Plus: Scoop! Must credit Washington Post! Wal-Mart (like much of the rest of American business) has backed FCPA reform! In above-the-fold coverage with no fewer than three reporters’ bylines — though it does little more than recycle a meme that bounced around left-wing websites all day Tuesday — the Washington Post darkly warns that the giant retailer has been a member of broad business coalitions pressing various FCPA reforms “that, some advocacy groups argue, would eviscerate the Watergate-era anti-corruption statute.”  ”There is no evidence,” the paper is constrained to concede to the disappointment of Some Advocacy Groups, “that suggests Wal-Mart participated in the Chamber’s efforts because of its problems in Mexico.”

The Post notes that the campaign is led by what it bizarrely describes as the U.S. Chamber’s “little-known” Institute for Legal Reform.

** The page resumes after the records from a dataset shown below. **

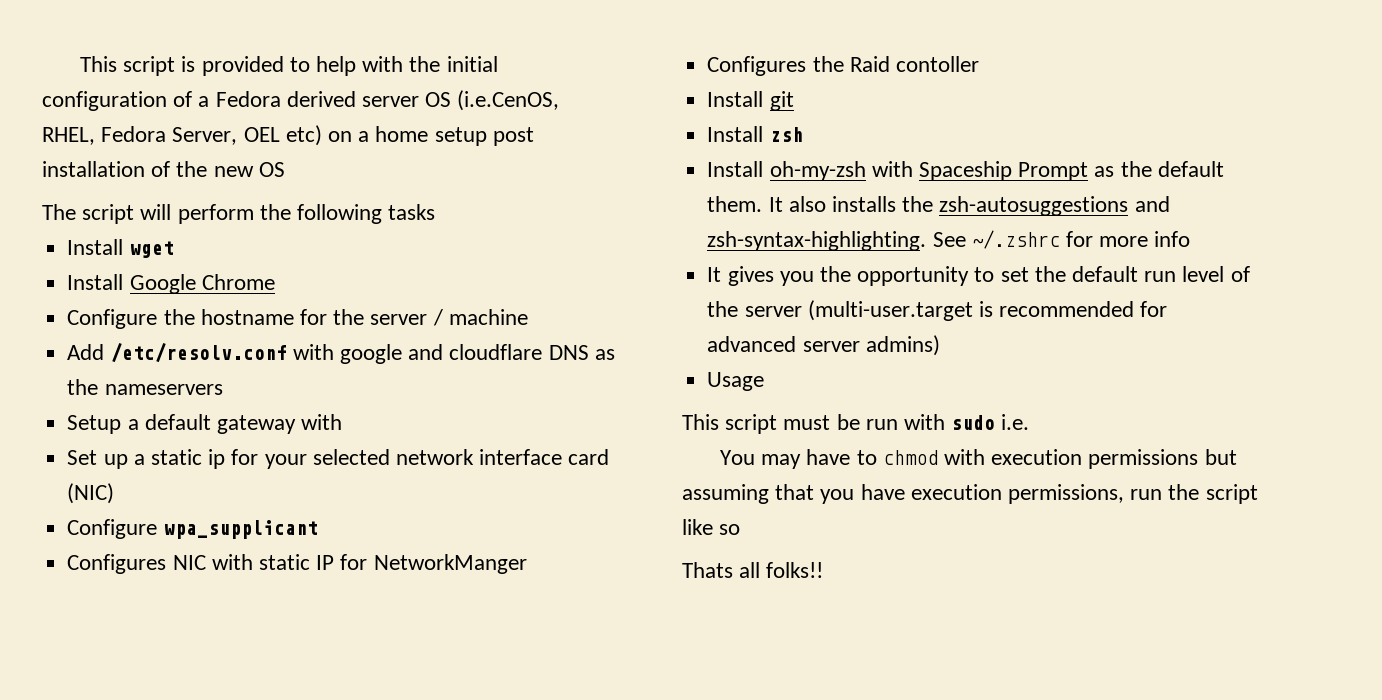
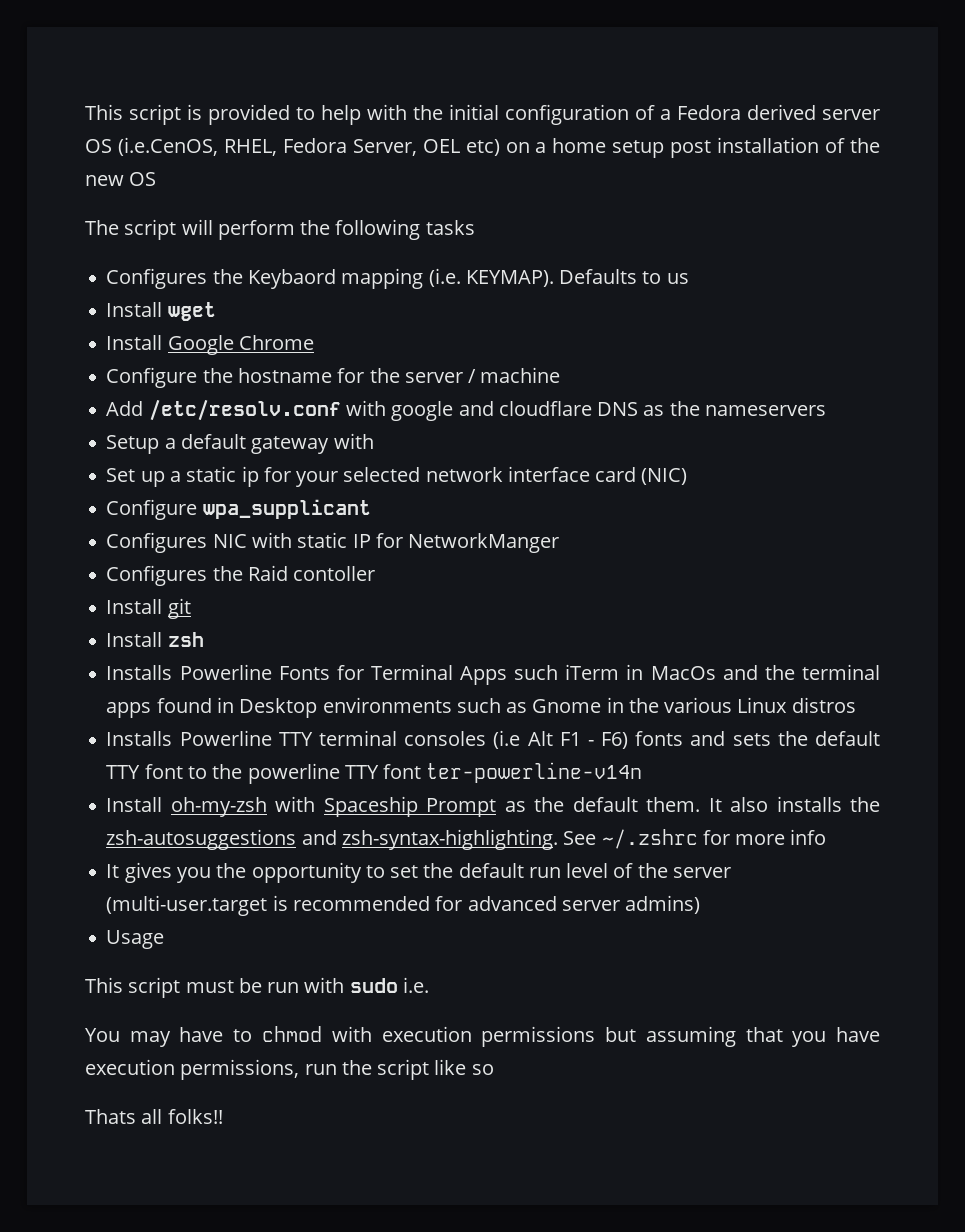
(436, 212) none -> [106,268,689,289] // Configures the Keybaord mapping (i.e. KEYMAP). Defaults to us
(803, 134) none -> [106,664,881,685] [106,697,856,718] [106,730,880,749] [106,762,643,784] // Installs Powerline Fonts for Terminal Apps such iTerm in MacOs and the terminal apps found in Desktop environments such as Gnome in the various Linux distros // Installs Powerline TTY terminal consoles (i.e Alt F1 - F6) fonts and sets the default TTY font to the powerline TTY font ter-powerline-v14n

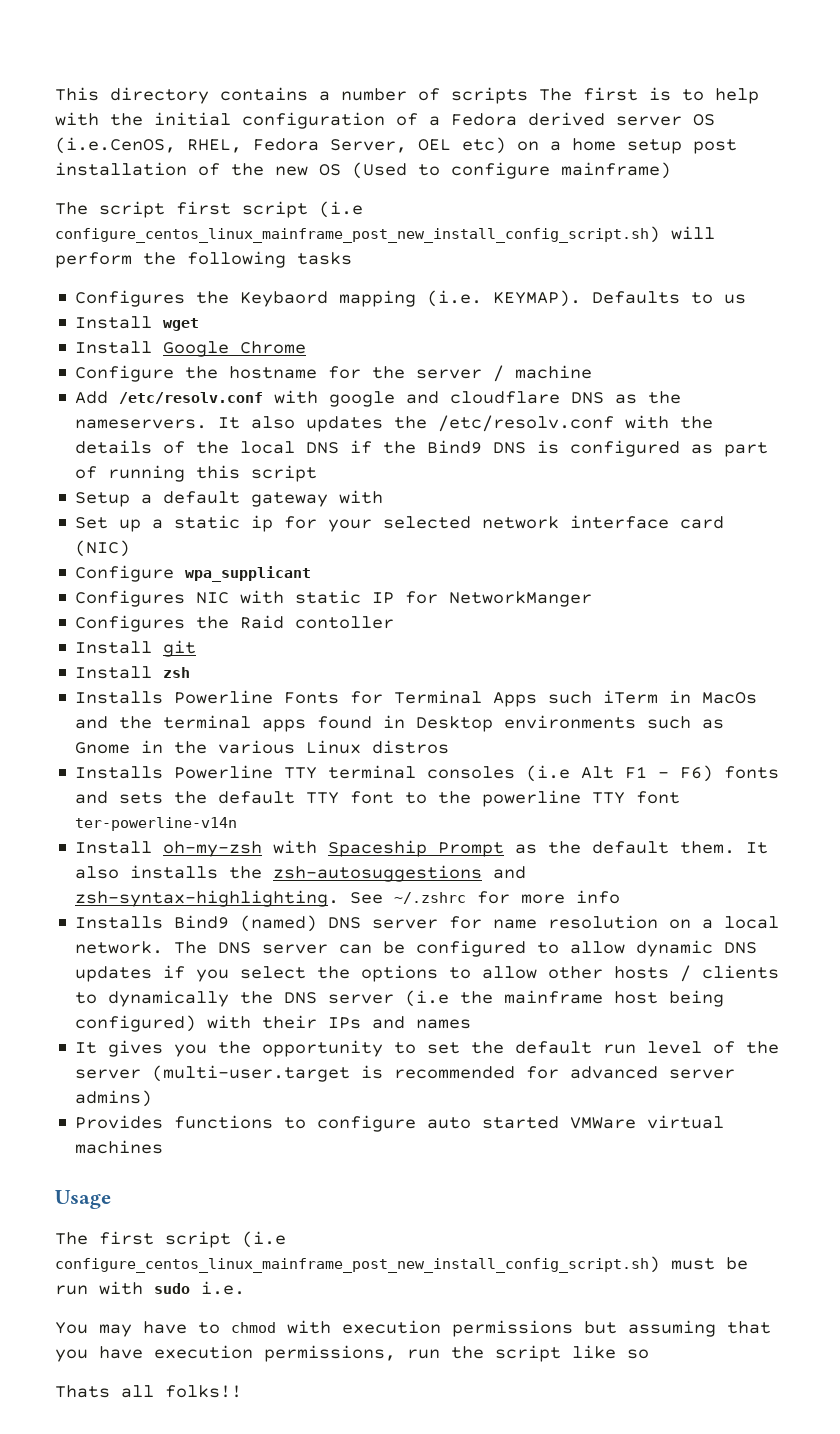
[85,104,290,125] This script is provided -> [55,87,671,104] This directory contains a number of scripts The first is
[85,219,177,240] // The script -> [352,162,671,179] [55,201,363,218] [55,226,660,243] (Used to configure mainframe) // The script first script (i.e configure_centos_linux_mainframe_post_new_install_config_script.sh)
[704,405,826,416] nameservers -> [75,415,714,432] [75,440,769,457] [75,465,318,482] nameservers. It also updates the /etc/resolv.conf with the details of the local DNS if the Bind9 DNS is configured as part of running this script
(827, 837) none -> [75,915,780,932] [75,940,758,957] [75,965,780,982] [75,990,725,1007] [75,1015,472,1032] // Installs Bind9 (named) DNS server for name resolution on a local network. The DNS server can be configured to allow dynamic DNS updates if you select the options to allow other hosts / clients to dynamically the DNS server (i.e the mainframe host being configured) with their IPs and names
[106,930,165,949] [85,977,181,998] Usage // This script -> [75,1115,725,1132] [75,1140,164,1154] [55,1190,111,1209] [55,1231,286,1248] [55,1256,660,1273] Provides functions to configure auto started VMWare virtual machines // Usage // The first script (i.e configure_centos_linux_mainframe_post_new_install_config_script.sh)

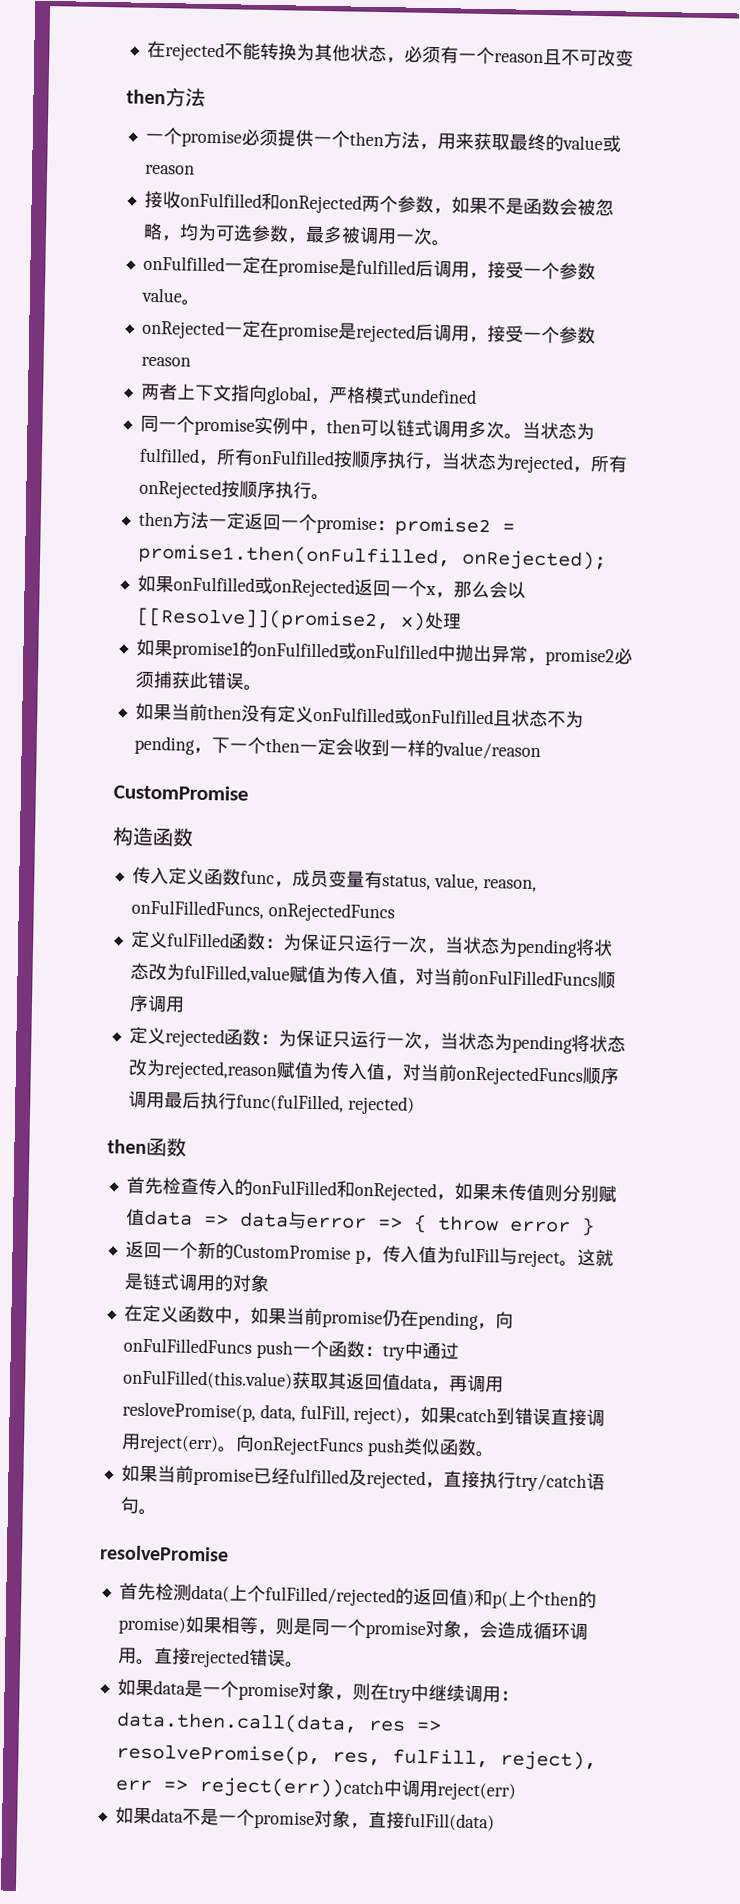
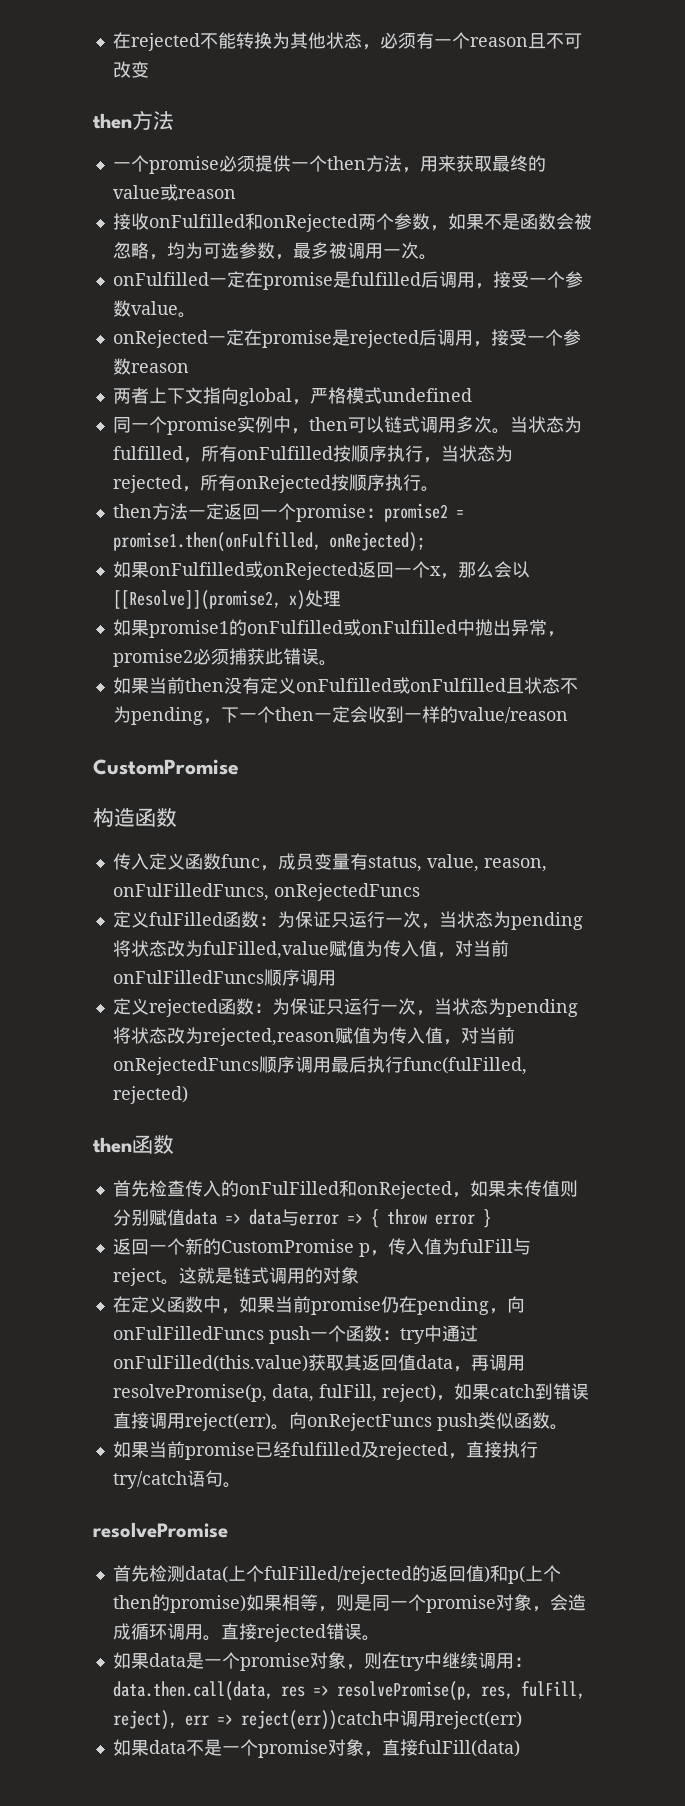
[121,1401,256,1422] reslovePromise(p, -> [112,1384,267,1402] resolvePromise(p,

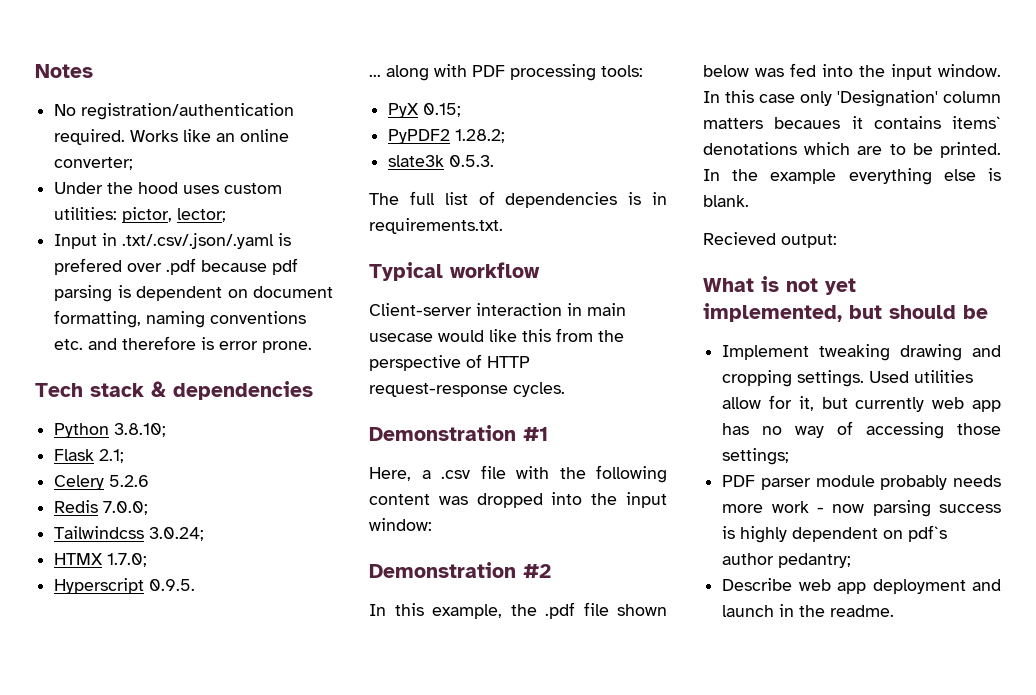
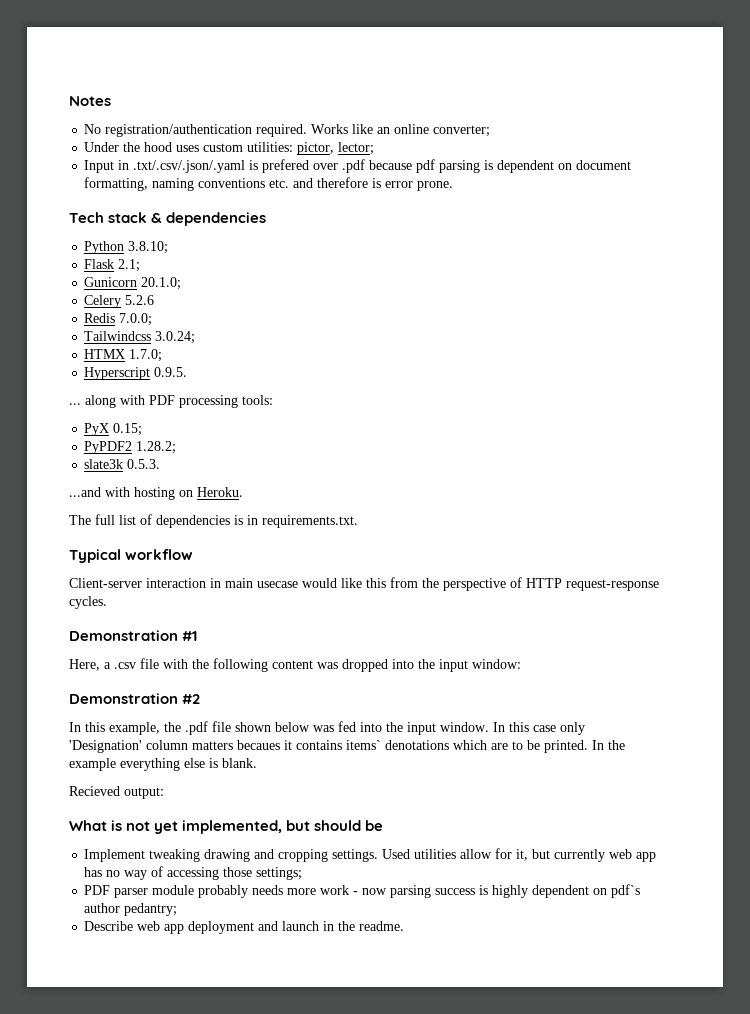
(125, 456) none -> [84,277,182,290] // Gunicorn 20.1.0;
(495, 161) none -> [69,487,243,500] // ...and with hosting on Heroku.

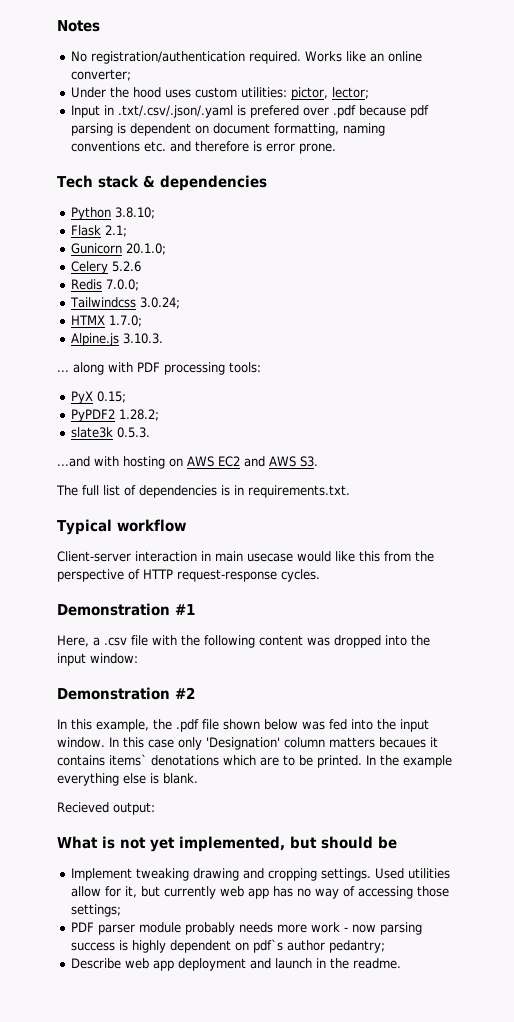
[84,367,188,380] Hyperscript 0.9.5. -> [71,333,164,346] Alpine.js 3.10.3.
[197,487,243,497] Heroku. -> [187,456,318,467] AWS EC2 and AWS S3.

Yet the Post’s own index indicates that the “little-known” Institute has gotten seven mentions in the paper within the past 12 months, mostly for its advocacy on FCPA reform. Indeed, the Post itself has covered the FCPA debate in some depth over the past year, and its editorialists have ardently defended the law (perhaps “Watergate-era” should serve as some kind of tipoff phrasing.)

It would be one thing if Wal-Mart’s Washington reps had shown some sort of special dislike of FCPA not shared by other American firms that do business in developing countries. But the real story here is how broad and pervasive the discontent with the law is among American businesses with international operations. They consider it unrealistic, incapable of reliable compliance, punitive and constantly changing in its interpretations. Wouldn’t the Post do better to begin listening to them, rather than demonize their efforts to petition Washington for redress?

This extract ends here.